> Record set

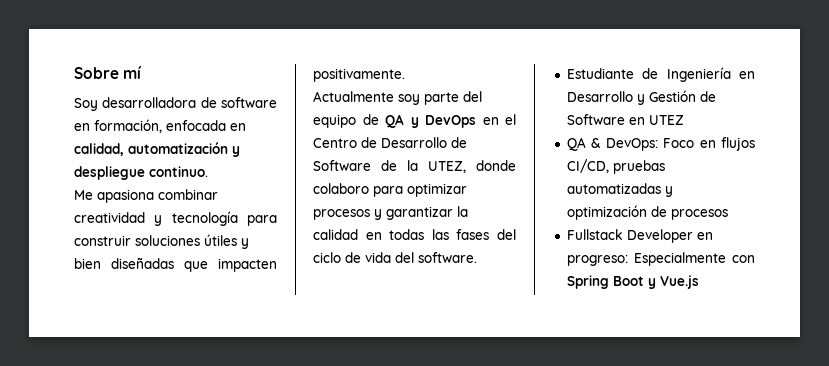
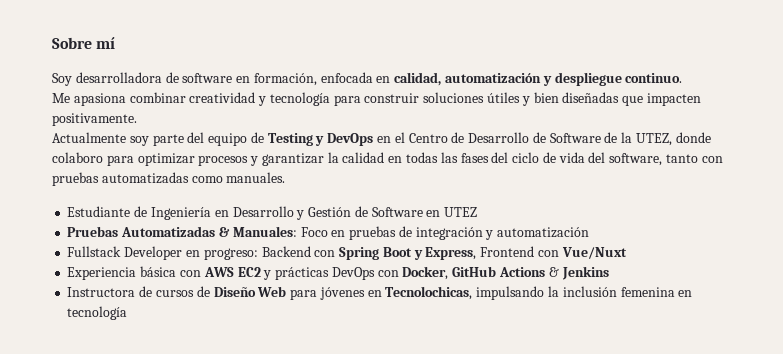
- Actualmente soy parte del equipo de QA y DevOps en el Centro de Desarrollo de Software de la UTEZ, donde colaboro para optimizar procesos y garantizar la calidad en todas las fases del ciclo de vida del software.
+ Actualmente soy parte del equipo de Testing y DevOps en el Centro de Desarrollo de Software de la UTEZ, donde colaboro para optimizar procesos y garantizar la calidad en todas las fases del ciclo de vida del software, tanto con pruebas automatizadas como manuales.
- QA & DevOps: Foco en flujos CI/CD, pruebas automatizadas y optimización de procesos
+ Pruebas Automatizadas & Manuales: Foco en pruebas de integración y automatización
- Fullstack Developer en progreso: Especialmente con Spring Boot y Vue.js
+ Fullstack Developer en progreso: Backend con Spring Boot y Express, Frontend con Vue/Nuxt
+ Experiencia básica con AWS EC2 y prácticas DevOps con Docker, GitHub Actions & Jenkins
+ Instructora de cursos de Diseño Web para jóvenes en Tecnolochicas, impulsando la inclusión femenina en tecnología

> Directions
A single figure is the whole answer: the number of lines in the listing that contain the word "Boot".

> Result
2